Go.” And the man went. For all we know, he might have been able to
walk for years, but he never dared to do so because he was not prepared
to live again. The healing apparently was within him.

Jesus may be saying to you this morning, “Do you want to be
made whole?” No matter what your illness is—and some of us
are ill—we are stuck, not just physically. Some of us are in ill
relationships, not in marriage, not in a committed relationship, that is
either abusive or cannot stand in the light of day. Do you want to be
healed? Some of you are in jobs that are destroying you and perhaps the
world. And at some point an alarm bell may have to go off to say,
“Do you want to live again? Do you want to be stuck in that way in
your illness? Stand up, and walk out of there.” No matter what
your illness. No matter the disability. No matter the disease. Do you
want to be restored to a whole new life?

Following this Eucharist, if you are in need of healing, I invite you
to go to Memorial Chapel, to my immediate left, and receive the laying
on of hands for healing. This is the Church’s way of following our
Lord in his ministry of healing. And there, the ministers will offer to
you through their hands the presence of the healing Christ. There, you
may not be cured of a biomedical disease, but you will be healed. You
will be made well.

But I mentioned that there were two alarm bells that sounded in
today’s Lesson, one for you personally, but one for the Church at
large. You see, that Gospel Lesson today ended with this strange
sentence, “…and it was on the Sabbath.” Jesus had
healed this man on the Sabbath, which of course in the established,
traditional way of thinking of the Sabbath, was verboten. He broke the
rules. He didn’t have to. There was in the Torah a provision for
healing someone and allowing that work to happen. There was a provision
if it was a life-threatening disease. But this man had been ill for
thirty-eight years. There was no emergency.

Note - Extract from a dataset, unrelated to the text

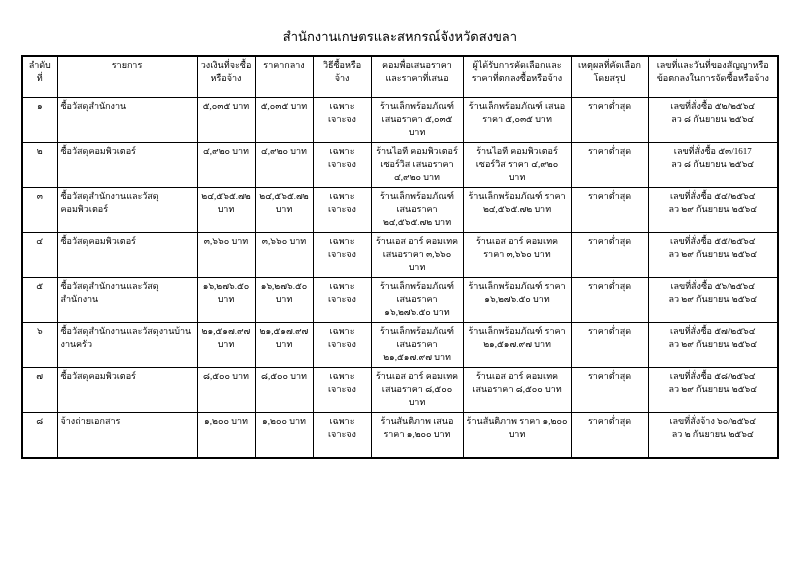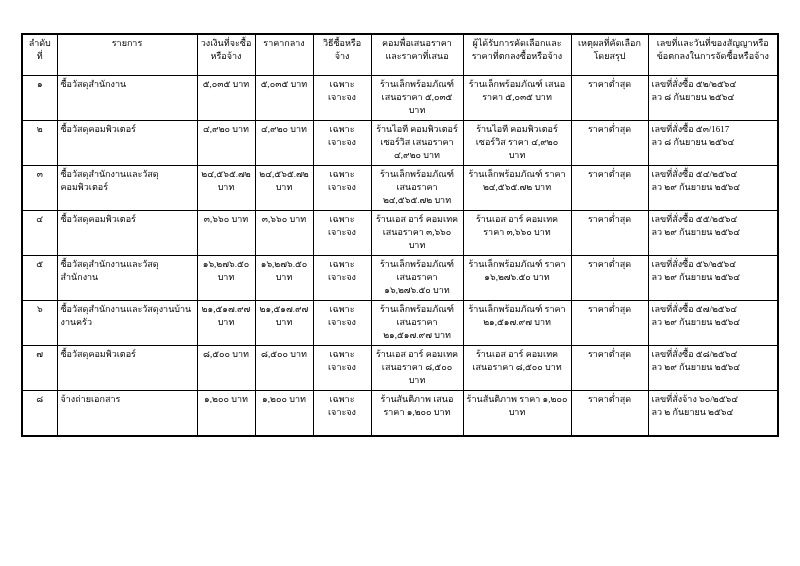"สำนักงานเกษตรและสหกรณ์จังหวัดสงขลา" p.doc-title { html: none -> <p>สำนักงานเกษตรและสหกรณ์จังหวัดสงขลา</p> }
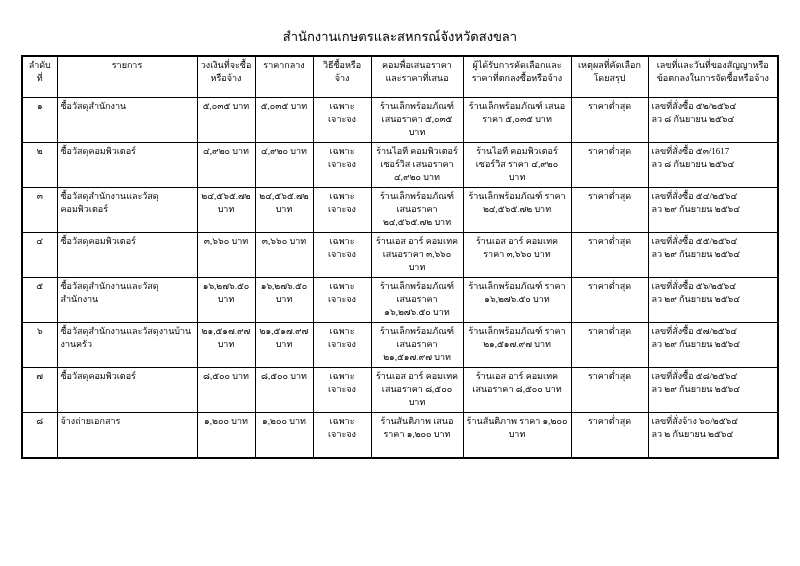"เลขที่สั่งซื้อ ๕๒/๒๕๖๔" .contract-line { text-align: left -> center }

Or Jesus could have waited until sundown after the Sabbath, and said
to the man, “We know you are healed, but don’t carry
anything. Don’t announce it. Don’t let the world know that
you are healed, so that you and I won’t get in trouble.” But
he did not wait. He did not delay. The moment of the Kingdom breaking in
was now. That was the moment of healing, and that’s what
eventually got Jesus in trouble. In the Gospel of John, this starts the
train going of people wanting to get rid of him because he had broken
the rules.

Jesus, later on, had talked about this new reality that he’s
bringing into the world. He called it “New Wine,” but he
said new wine cannot exist in old wineskins. The new Gospel, the new way
of life, cannot exist in the old structures. It breaks down the old as
it brings in the new.

And so I ask you this morning, not just as individuals, but as
members of Christ’s Church, what needs to die, needs to be broken
in your Church, that may even be dear to you but needs to go away so
that persons can be healed? How might your Church be holding people back
from walking and becoming who they truly are? But the tradition and the
structures keep them by the poolside, unable to get up. And how might
this Cathedral live more and more into its vocation as a House of Prayer
for All People, announcing a generous-spirited Christianity in being a
place of reconciliation? How might that change how we worship and what
we do?

I hear the alarm bells.

In the name of the Father, Son and Holy Spirit. Amen.